(Content revision data)
****************************************
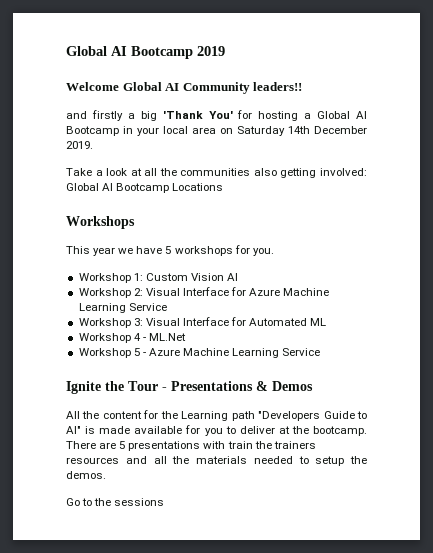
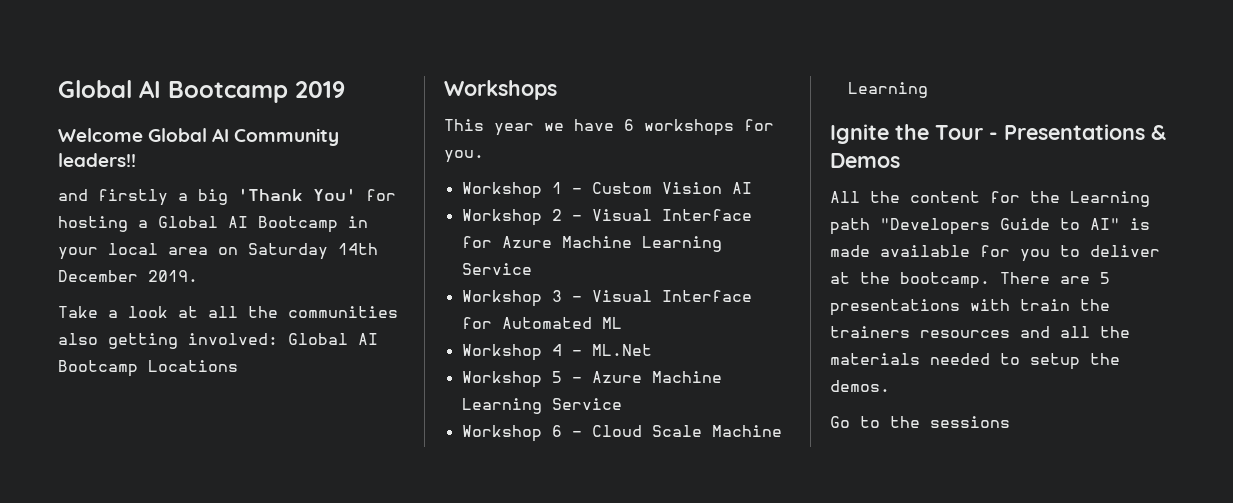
- This year we have 5 workshops for you.
+ This year we have 6 workshops for you.
- Workshop 1: Custom Vision AI
+ Workshop 1 - Custom Vision AI
- Workshop 2: Visual Interface for Azure Machine Learning Service
+ Workshop 2 - Visual Interface for Azure Machine Learning Service
- Workshop 3: Visual Interface for Automated ML
+ Workshop 3 - Visual Interface for Automated ML
+ Workshop 6 - Cloud Scale Machine Learning

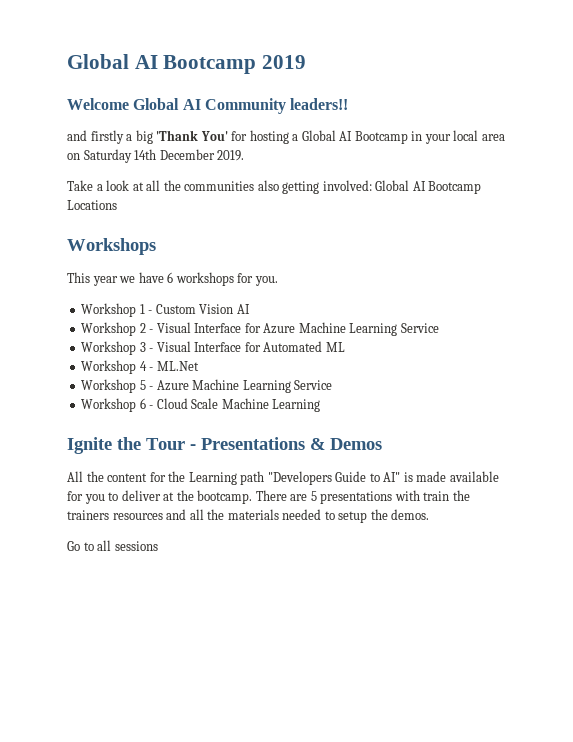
- Go to the sessions
+ Go to all sessions

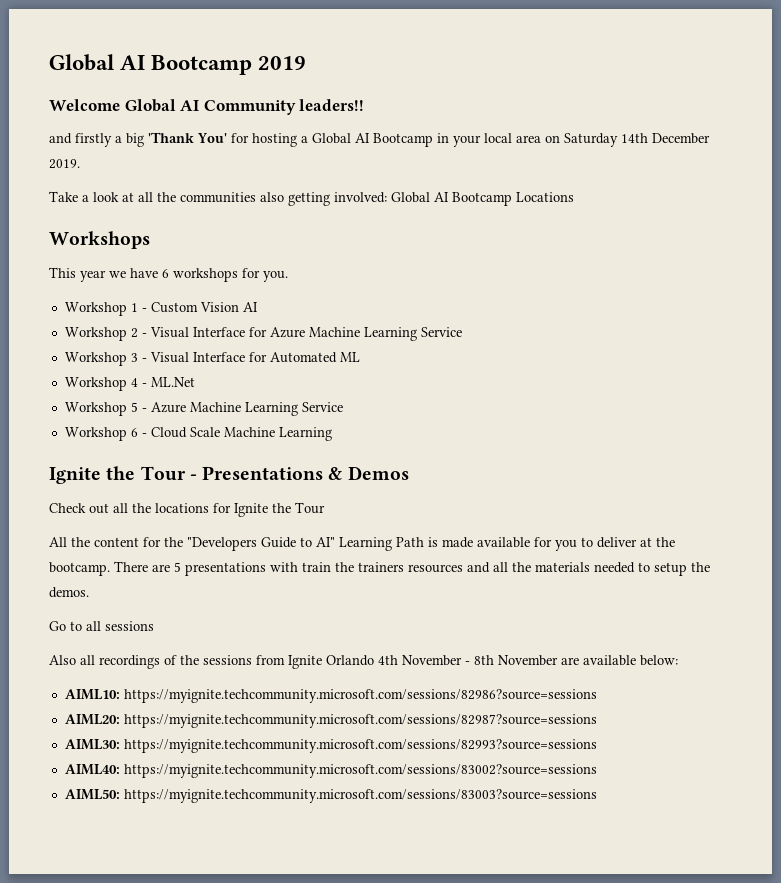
+ Check out all the locations for Ignite the Tour
- All the content for the Learning path "Developers Guide to AI" is made available for you to deliver at the bootcamp.
+ All the content for the "Developers Guide to AI" Learning Path is made available for you to deliver at the bootcamp.
+ Also all recordings of the sessions from Ignite Orlando 4th November - 8th November are available below:
+ AIML10: https://myignite.techcommunity.microsoft.com/sessions/82986?source=sessions
+ AIML20: https://myignite.techcommunity.microsoft.com/sessions/82987?source=sessions
+ AIML30: https://myignite.techcommunity.microsoft.com/sessions/82993?source=sessions
+ AIML40: https://myignite.techcommunity.microsoft.com/sessions/83002?source=sessions
+ AIML50: https://myignite.techcommunity.microsoft.com/sessions/83003?source=sessions

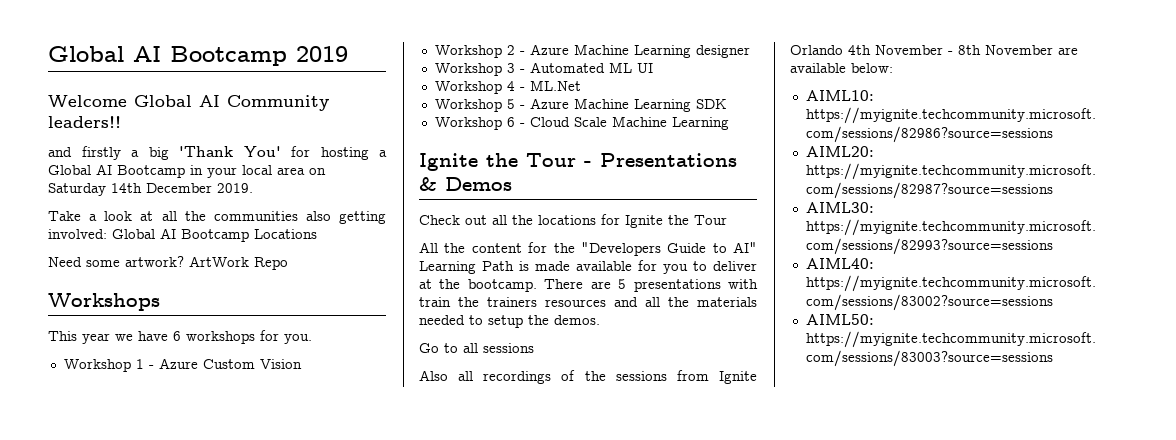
+ Need some artwork? ArtWork Repo
- Workshop 1 - Custom Vision AI
+ Workshop 1 - Azure Custom Vision
- Workshop 2 - Visual Interface for Azure Machine Learning Service
+ Workshop 2 - Azure Machine Learning designer
- Workshop 3 - Visual Interface for Automated ML
+ Workshop 3 - Automated ML UI
- Workshop 5 - Azure Machine Learning Service
+ Workshop 5 - Azure Machine Learning SDK

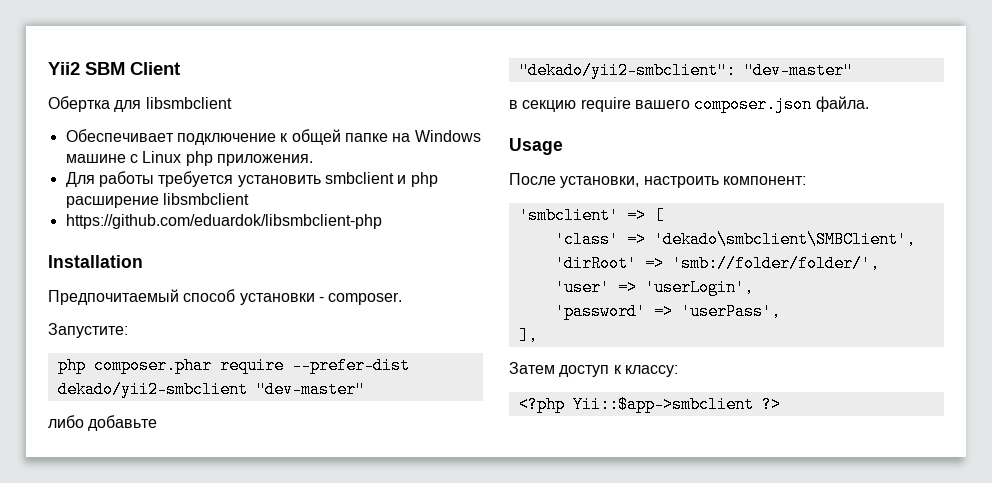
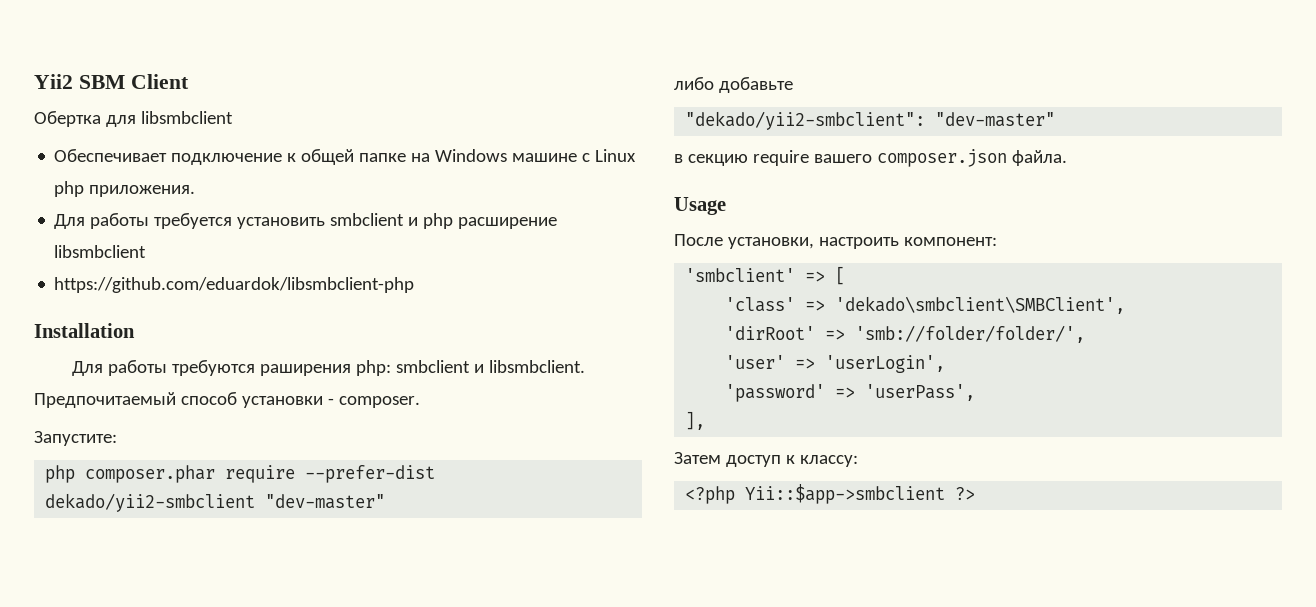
+ Для работы требуются раширения php: smbclient и libsmbclient.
****************************************
Your task. What you write must match, line for line, the lines from the one with "Ignite the Tour" through the last line of the data above, minus the pictures.

Output.
+ Check out all the locations for Ignite the Tour
- All the content for the Learning path "Developers Guide to AI" is made available for you to deliver at the bootcamp.
+ All the content for the "Developers Guide to AI" Learning Path is made available for you to deliver at the bootcamp.
+ Also all recordings of the sessions from Ignite Orlando 4th November - 8th November are available below:
+ AIML10: https://myignite.techcommunity.microsoft.com/sessions/82986?source=sessions
+ AIML20: https://myignite.techcommunity.microsoft.com/sessions/82987?source=sessions
+ AIML30: https://myignite.techcommunity.microsoft.com/sessions/82993?source=sessions
+ AIML40: https://myignite.techcommunity.microsoft.com/sessions/83002?source=sessions
+ AIML50: https://myignite.techcommunity.microsoft.com/sessions/83003?source=sessions

+ Need some artwork? ArtWork Repo
- Workshop 1 - Custom Vision AI
+ Workshop 1 - Azure Custom Vision
- Workshop 2 - Visual Interface for Azure Machine Learning Service
+ Workshop 2 - Azure Machine Learning designer
- Workshop 3 - Visual Interface for Automated ML
+ Workshop 3 - Automated ML UI
- Workshop 5 - Azure Machine Learning Service
+ Workshop 5 - Azure Machine Learning SDK

+ Для работы требуются раширения php: smbclient и libsmbclient.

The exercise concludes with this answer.